PROBLEM DETAILS.
In the data below, which lines hold the word "gradient"? Copy them.

====== MATERIAL TO PROCESS

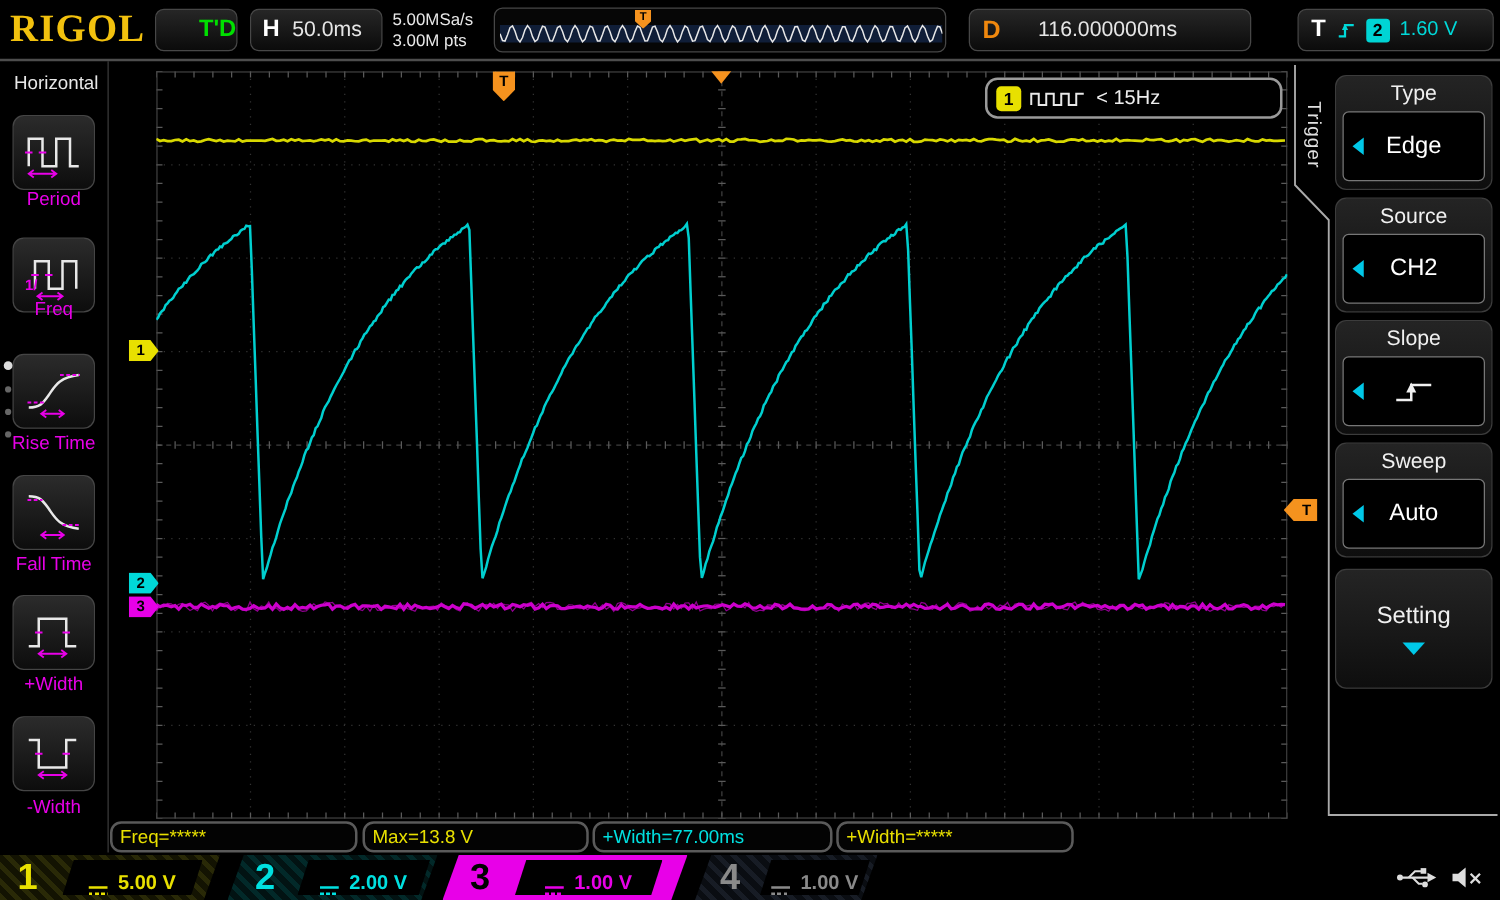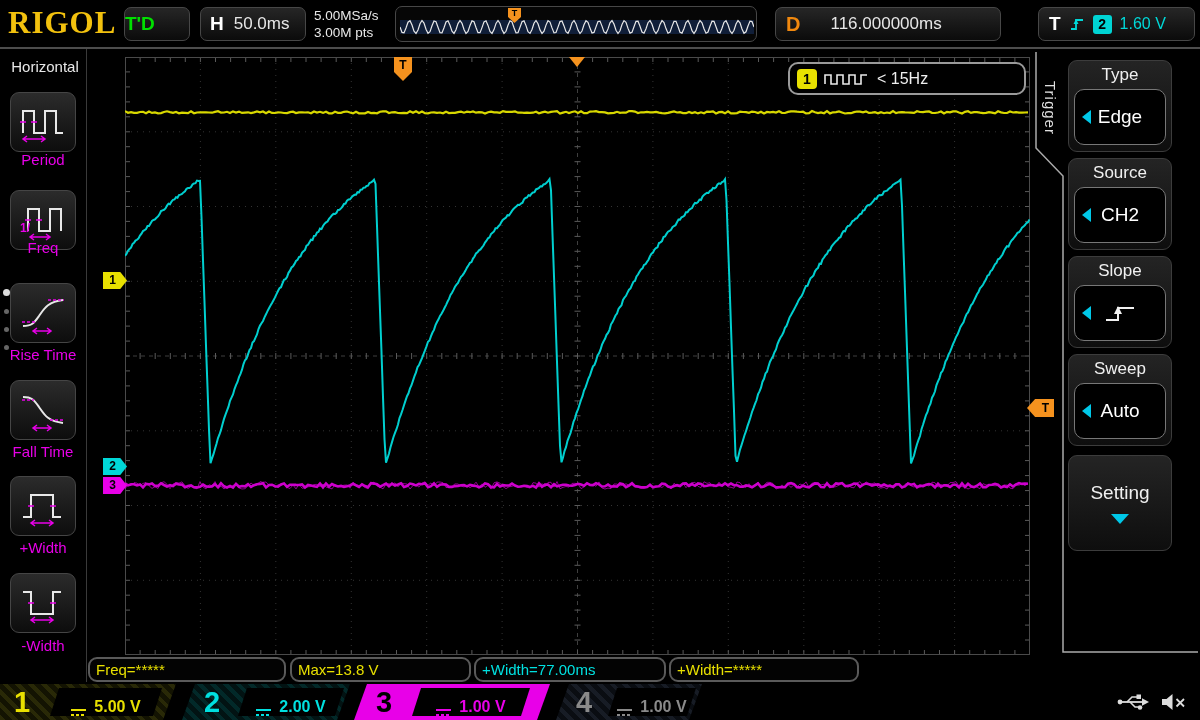--- a/index.html
+++ b/index.html
@@ -15,7 +15,7 @@
     font-size:31px;color:#f2c10e;letter-spacing:1px}
   .tbtn{background:linear-gradient(180deg,#262626,#0b0b0b);border:1px solid #474747;
     border-radius:7px;display:flex;align-items:center}
-  #td-btn{left:124px;top:7px;width:66px;height:34px;justify-content:flex-start}
+  #td-btn{left:124px;top:7px;width:66px;height:34px;justify-content:flex-end}
   #td-btn span{color:#00e000;font-weight:bold;font-size:19px}
   #h-btn{left:200px;top:7px;width:106px;height:34px;padding-left:9px;gap:10px}
   #h-btn .hl{color:#fff;font-weight:bold;font-size:19px}

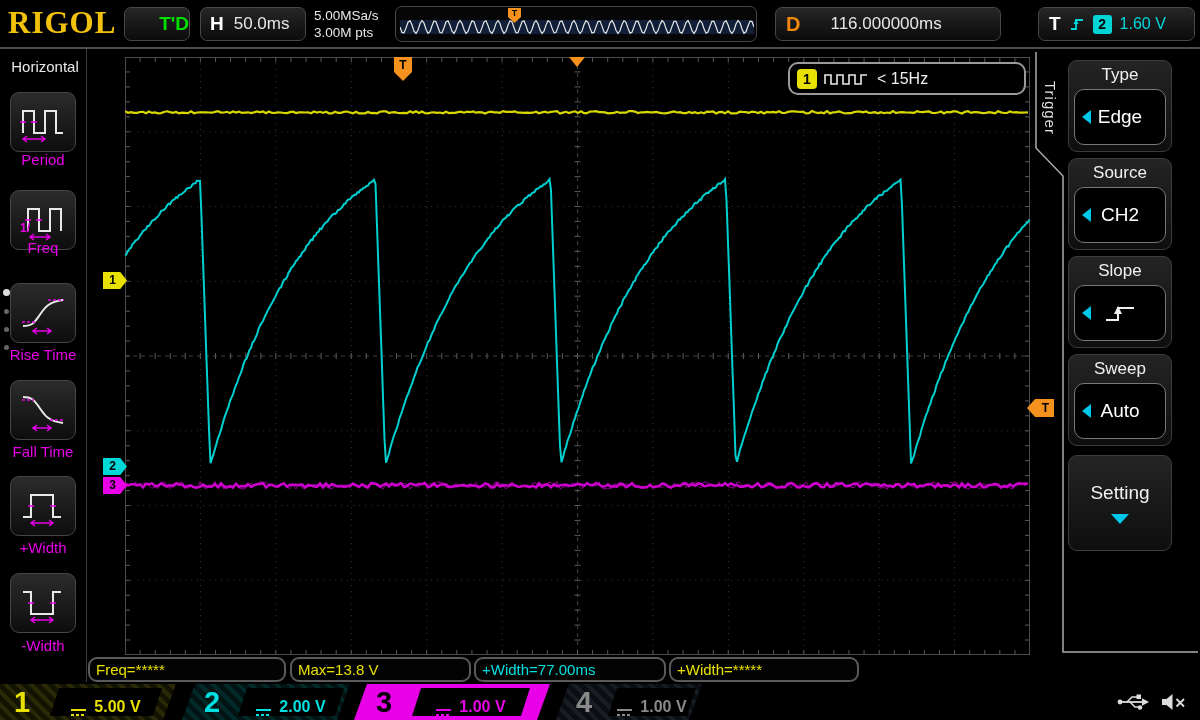--- a/index.html
+++ b/index.html
@@ -69,7 +69,7 @@
   
   #rtab{left:1037px;top:60px;width:22px;height:96px;writing-mode:vertical-rl;
     color:#e0e0e0;font-size:15px;letter-spacing:1px;text-align:center}
-  .ritem{left:1068px;width:104px;background:linear-gradient(180deg,#242424,#0e0e0e);
+  .ritem{left:1068px;width:126px;background:linear-gradient(180deg,#242424,#0e0e0e);
     border:1px solid #3c3c3c;border-radius:9px}
   .rhead{height:28px;color:#f0f0f0;font-size:17px;text-align:center;line-height:28px}
   .rval{position:relative;margin:0 5px 6px 5px;height:56px;background:#000;border:1px solid #777;

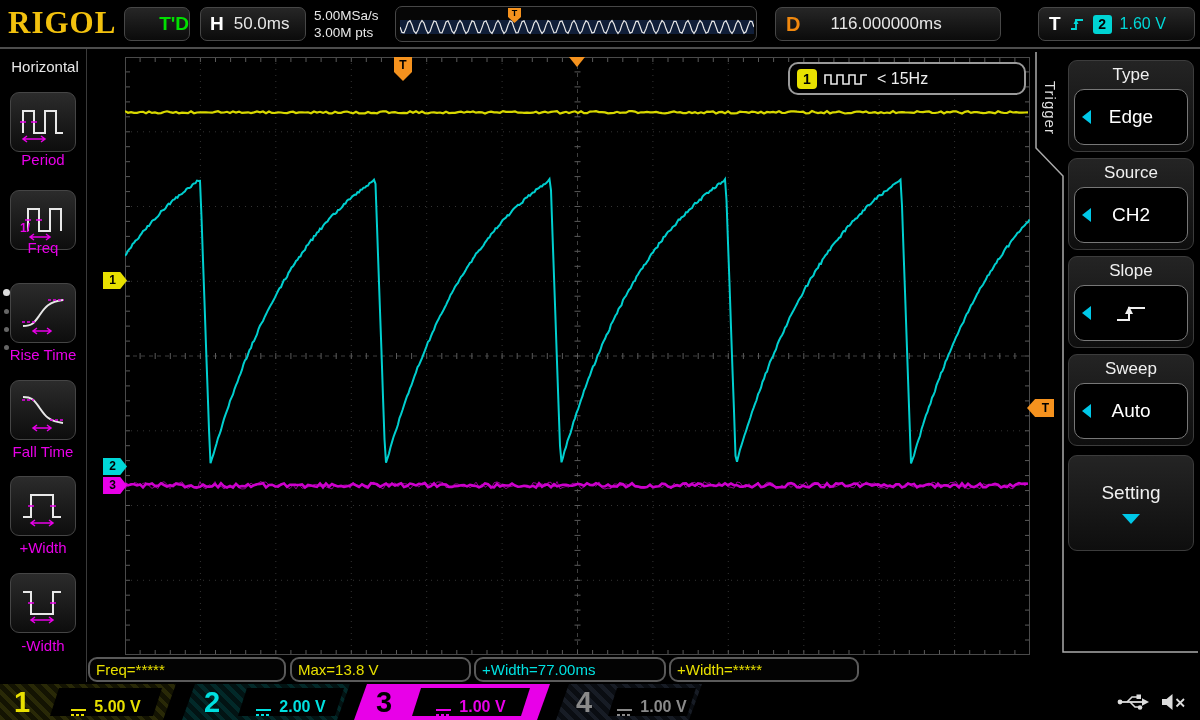--- a/index.html
+++ b/index.html
@@ -73,7 +73,7 @@
     border:1px solid #3c3c3c;border-radius:9px}
   .rhead{height:28px;color:#f0f0f0;font-size:17px;text-align:center;line-height:28px}
   .rval{position:relative;margin:0 5px 6px 5px;height:56px;background:#000;border:1px solid #777;
-    border-radius:10px;color:#fff;font-size:19px;display:flex;align-items:center;justify-content:center}
+    border-radius:5px;color:#fff;font-size:19px;display:flex;align-items:center;justify-content:center}
   .larr{position:absolute;left:7px;top:50%;margin-top:-7px;width:0;height:0;
     border-top:7px solid transparent;border-bottom:7px solid transparent;border-right:9px solid #00c8e8}
   #setting-btn{top:455px;height:96px;display:flex;flex-direction:column;align-items:center;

============

OUTPUT OF THE TASK.
   .tbtn{background:linear-gradient(180deg,#262626,#0b0b0b);border:1px solid #474747;
-  .ritem{left:1068px;width:104px;background:linear-gradient(180deg,#242424,#0e0e0e);
+  .ritem{left:1068px;width:126px;background:linear-gradient(180deg,#242424,#0e0e0e);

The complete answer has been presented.